*Try it*. In the entries below, find the line with "34px; display: flex;" and print exactly every line from there up to and including the line with "125px; flex: 0", with no other lines.

*Dataset extract*.
>>
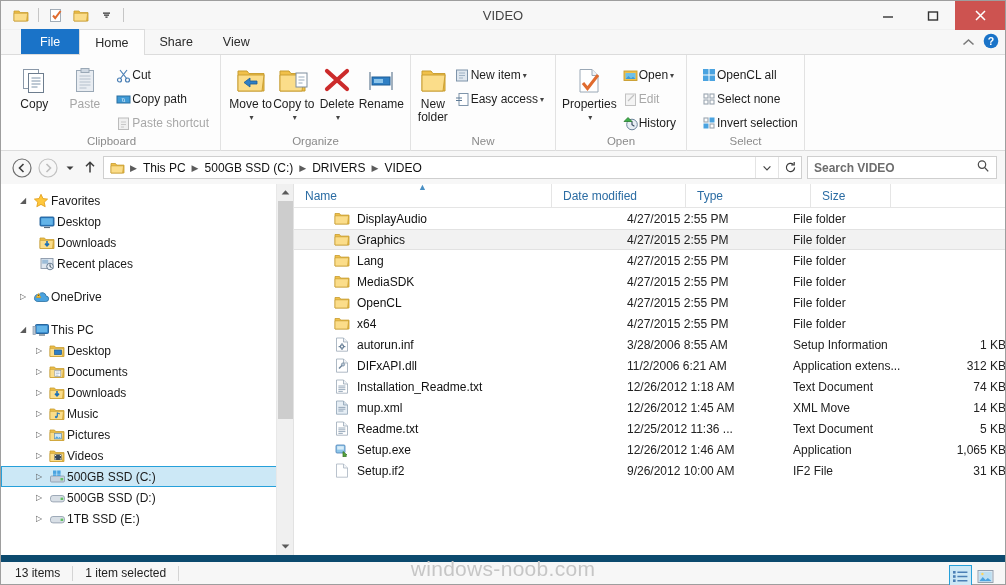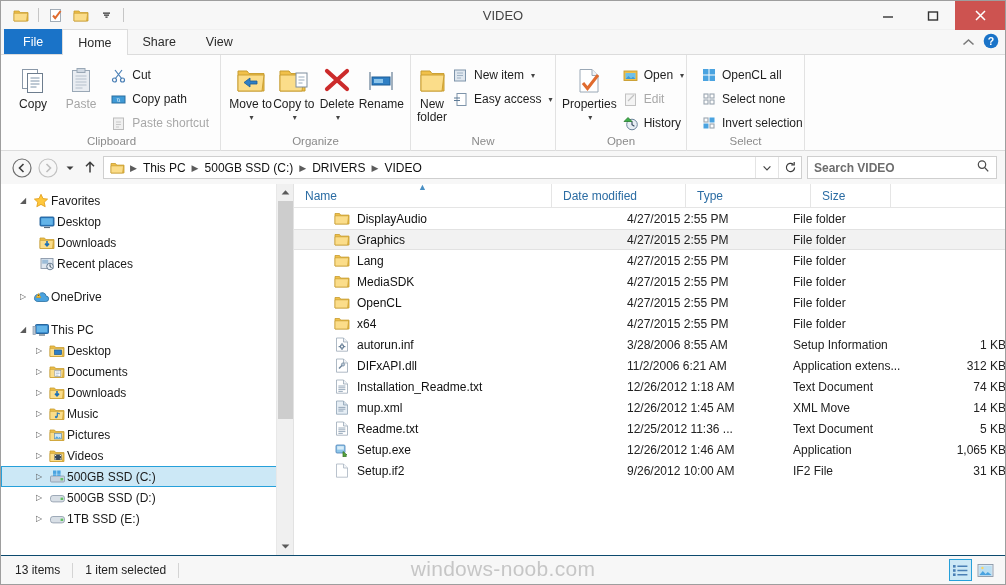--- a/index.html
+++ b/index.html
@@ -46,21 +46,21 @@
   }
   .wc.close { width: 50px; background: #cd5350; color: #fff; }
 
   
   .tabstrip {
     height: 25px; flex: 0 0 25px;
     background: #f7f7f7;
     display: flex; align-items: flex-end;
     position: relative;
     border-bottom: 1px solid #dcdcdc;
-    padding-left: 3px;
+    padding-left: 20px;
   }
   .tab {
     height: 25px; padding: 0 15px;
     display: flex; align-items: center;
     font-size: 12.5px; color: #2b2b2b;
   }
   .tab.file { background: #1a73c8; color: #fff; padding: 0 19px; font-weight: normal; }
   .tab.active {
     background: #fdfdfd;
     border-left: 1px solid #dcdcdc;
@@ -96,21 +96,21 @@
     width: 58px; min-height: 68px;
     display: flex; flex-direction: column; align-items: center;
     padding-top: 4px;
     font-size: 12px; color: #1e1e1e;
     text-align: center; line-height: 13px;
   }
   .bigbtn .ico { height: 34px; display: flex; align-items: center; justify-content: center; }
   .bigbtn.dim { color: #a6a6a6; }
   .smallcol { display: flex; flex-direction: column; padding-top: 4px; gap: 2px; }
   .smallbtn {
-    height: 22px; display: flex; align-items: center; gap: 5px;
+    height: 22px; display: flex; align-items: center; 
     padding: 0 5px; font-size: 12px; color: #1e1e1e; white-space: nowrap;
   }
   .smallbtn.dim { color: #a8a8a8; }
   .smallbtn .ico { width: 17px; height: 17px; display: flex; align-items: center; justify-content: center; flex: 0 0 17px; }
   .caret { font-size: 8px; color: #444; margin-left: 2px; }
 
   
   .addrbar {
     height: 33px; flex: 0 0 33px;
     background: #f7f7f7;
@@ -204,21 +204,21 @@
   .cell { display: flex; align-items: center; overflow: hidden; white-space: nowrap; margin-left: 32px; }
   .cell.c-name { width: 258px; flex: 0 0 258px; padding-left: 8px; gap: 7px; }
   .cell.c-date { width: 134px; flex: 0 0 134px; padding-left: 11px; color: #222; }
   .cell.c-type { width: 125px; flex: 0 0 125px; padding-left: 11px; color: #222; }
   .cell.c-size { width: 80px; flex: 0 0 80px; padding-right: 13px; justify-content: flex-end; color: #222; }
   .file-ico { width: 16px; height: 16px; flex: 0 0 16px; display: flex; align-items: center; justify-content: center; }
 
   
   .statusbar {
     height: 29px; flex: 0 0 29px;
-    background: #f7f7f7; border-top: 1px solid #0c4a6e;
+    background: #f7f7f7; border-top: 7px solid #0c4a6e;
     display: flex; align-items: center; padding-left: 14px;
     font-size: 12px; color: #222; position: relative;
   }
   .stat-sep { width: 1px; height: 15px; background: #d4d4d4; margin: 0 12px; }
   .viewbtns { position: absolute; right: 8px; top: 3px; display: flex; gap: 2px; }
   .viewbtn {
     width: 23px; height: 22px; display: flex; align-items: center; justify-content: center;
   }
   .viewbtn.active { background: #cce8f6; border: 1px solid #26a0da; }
<<
>>
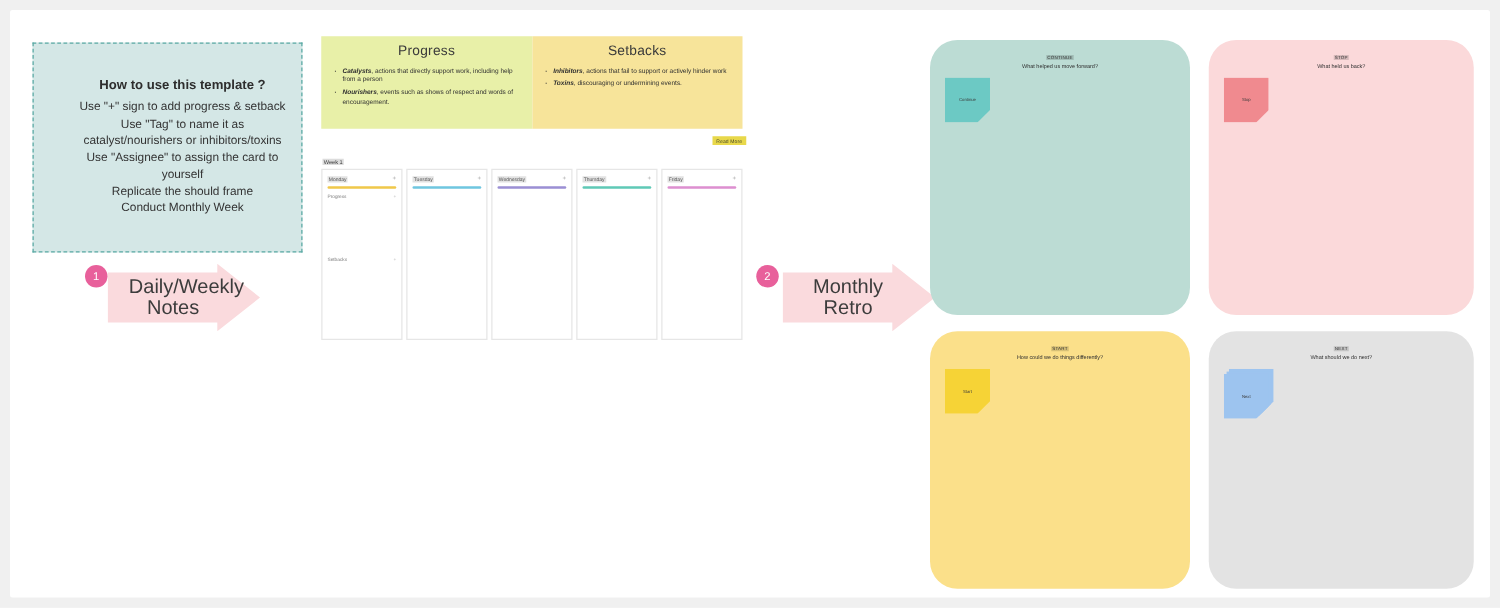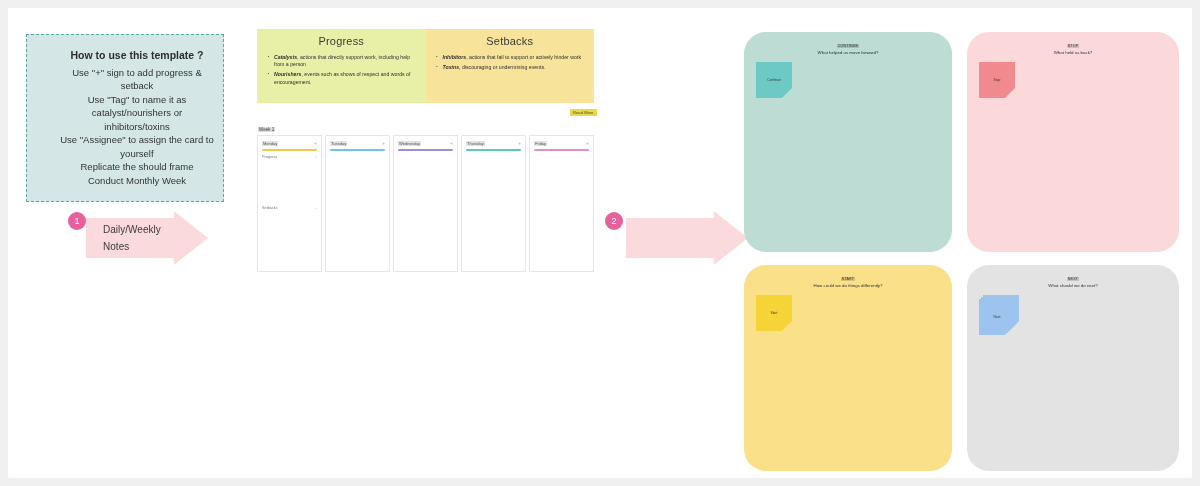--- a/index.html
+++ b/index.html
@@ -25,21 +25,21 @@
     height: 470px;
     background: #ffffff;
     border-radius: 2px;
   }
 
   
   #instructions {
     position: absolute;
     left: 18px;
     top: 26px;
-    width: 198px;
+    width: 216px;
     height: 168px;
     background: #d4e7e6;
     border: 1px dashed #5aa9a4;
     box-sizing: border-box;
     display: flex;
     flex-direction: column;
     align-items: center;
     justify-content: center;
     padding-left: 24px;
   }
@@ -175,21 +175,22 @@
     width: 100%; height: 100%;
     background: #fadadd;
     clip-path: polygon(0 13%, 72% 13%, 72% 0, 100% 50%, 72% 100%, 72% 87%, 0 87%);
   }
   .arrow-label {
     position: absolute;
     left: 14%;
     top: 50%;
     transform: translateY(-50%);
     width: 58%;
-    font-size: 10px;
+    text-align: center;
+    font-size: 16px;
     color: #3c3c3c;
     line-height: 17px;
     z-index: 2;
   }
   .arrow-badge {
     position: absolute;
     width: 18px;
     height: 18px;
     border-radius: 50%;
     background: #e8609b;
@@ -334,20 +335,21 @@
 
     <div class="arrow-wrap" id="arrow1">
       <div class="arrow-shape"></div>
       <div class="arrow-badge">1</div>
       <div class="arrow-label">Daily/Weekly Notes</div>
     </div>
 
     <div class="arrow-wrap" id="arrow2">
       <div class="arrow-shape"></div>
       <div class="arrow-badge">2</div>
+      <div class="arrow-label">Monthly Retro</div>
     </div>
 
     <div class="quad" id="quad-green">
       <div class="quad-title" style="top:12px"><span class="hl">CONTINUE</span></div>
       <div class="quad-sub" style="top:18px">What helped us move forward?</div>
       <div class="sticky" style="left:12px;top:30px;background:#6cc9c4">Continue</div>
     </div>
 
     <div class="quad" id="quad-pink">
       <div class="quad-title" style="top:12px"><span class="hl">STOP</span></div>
<<
>>
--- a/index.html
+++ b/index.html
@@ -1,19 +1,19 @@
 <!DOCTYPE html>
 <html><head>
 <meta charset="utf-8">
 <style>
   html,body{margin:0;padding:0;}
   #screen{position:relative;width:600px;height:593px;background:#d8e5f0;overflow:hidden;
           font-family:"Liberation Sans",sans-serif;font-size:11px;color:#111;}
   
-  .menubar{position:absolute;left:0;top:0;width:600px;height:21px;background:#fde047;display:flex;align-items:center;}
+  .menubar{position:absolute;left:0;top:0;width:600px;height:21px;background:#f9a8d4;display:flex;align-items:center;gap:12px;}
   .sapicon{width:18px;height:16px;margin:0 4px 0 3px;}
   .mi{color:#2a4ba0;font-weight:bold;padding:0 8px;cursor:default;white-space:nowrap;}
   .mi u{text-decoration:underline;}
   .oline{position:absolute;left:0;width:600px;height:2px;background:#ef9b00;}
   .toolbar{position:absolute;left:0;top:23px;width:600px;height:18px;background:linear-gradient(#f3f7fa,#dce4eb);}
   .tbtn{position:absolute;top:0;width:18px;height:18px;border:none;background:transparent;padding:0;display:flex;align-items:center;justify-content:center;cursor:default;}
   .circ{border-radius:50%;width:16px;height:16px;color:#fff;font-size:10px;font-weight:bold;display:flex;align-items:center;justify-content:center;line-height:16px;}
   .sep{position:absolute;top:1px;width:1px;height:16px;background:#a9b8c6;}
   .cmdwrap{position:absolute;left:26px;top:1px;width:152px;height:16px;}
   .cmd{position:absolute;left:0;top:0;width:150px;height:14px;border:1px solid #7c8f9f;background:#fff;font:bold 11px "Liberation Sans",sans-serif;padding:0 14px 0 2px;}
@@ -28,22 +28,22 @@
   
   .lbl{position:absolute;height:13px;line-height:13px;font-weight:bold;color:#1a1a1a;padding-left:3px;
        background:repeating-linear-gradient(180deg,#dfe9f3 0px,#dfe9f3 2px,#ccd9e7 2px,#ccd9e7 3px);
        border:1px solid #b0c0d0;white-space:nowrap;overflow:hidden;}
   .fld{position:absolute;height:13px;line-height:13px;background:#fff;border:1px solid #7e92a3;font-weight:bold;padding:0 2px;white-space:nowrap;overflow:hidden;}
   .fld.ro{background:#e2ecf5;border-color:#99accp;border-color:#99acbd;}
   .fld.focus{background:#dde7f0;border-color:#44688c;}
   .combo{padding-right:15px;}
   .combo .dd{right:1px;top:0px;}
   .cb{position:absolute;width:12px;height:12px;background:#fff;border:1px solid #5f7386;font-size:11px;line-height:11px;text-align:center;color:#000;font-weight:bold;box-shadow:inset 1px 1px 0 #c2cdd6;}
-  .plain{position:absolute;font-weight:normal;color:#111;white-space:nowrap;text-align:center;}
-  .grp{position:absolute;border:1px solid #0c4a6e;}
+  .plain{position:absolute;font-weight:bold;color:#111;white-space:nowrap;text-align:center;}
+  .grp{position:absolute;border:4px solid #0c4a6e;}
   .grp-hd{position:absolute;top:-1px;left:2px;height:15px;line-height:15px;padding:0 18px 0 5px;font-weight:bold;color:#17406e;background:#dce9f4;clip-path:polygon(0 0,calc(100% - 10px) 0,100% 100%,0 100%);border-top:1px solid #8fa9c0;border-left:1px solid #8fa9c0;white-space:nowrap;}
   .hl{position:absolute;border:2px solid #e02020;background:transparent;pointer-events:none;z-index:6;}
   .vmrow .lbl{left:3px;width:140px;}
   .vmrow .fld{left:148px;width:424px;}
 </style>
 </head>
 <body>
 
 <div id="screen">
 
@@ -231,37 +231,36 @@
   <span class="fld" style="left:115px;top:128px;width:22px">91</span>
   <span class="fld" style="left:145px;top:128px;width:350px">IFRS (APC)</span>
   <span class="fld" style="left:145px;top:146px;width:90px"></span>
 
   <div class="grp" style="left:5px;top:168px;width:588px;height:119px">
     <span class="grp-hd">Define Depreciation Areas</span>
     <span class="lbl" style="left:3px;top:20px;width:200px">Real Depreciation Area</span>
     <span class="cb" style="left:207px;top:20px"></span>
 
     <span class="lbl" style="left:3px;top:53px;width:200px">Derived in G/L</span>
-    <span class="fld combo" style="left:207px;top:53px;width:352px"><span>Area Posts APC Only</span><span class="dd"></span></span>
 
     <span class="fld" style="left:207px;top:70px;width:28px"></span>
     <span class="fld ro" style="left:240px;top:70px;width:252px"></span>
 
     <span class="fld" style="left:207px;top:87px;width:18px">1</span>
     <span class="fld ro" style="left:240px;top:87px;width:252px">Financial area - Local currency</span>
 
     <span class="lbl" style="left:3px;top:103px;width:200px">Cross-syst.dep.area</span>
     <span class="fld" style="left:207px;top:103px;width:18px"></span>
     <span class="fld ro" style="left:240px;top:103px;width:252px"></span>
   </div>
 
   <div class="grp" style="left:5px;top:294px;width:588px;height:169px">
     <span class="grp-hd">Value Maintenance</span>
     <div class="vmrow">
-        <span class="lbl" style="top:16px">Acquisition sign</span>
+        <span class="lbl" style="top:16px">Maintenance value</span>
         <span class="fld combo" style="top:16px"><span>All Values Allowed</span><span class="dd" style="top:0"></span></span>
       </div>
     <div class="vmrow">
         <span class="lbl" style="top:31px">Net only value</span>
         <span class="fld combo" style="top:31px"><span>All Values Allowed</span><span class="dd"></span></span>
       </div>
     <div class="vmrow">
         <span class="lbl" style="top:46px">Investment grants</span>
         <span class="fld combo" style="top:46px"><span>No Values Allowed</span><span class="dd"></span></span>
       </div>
<<
*Expected answer*.
   .bigbtn .ico { height: 34px; display: flex; align-items: center; justify-content: center; }
   .bigbtn.dim { color: #a6a6a6; }
   .smallcol { display: flex; flex-direction: column; padding-top: 4px; gap: 2px; }
   .smallbtn {
-    height: 22px; display: flex; align-items: center; gap: 5px;
+    height: 22px; display: flex; align-items: center; 
     padding: 0 5px; font-size: 12px; color: #1e1e1e; white-space: nowrap;
   }
   .smallbtn.dim { color: #a8a8a8; }
   .smallbtn .ico { width: 17px; height: 17px; display: flex; align-items: center; justify-content: center; flex: 0 0 17px; }
   .caret { font-size: 8px; color: #444; margin-left: 2px; }
 
   
   .addrbar {
     height: 33px; flex: 0 0 33px;
     background: #f7f7f7;
@@ -204,21 +204,21 @@
   .cell { display: flex; align-items: center; overflow: hidden; white-space: nowrap; margin-left: 32px; }
   .cell.c-name { width: 258px; flex: 0 0 258px; padding-left: 8px; gap: 7px; }
   .cell.c-date { width: 134px; flex: 0 0 134px; padding-left: 11px; color: #222; }
   .cell.c-type { width: 125px; flex: 0 0 125px; padding-left: 11px; color: #222; }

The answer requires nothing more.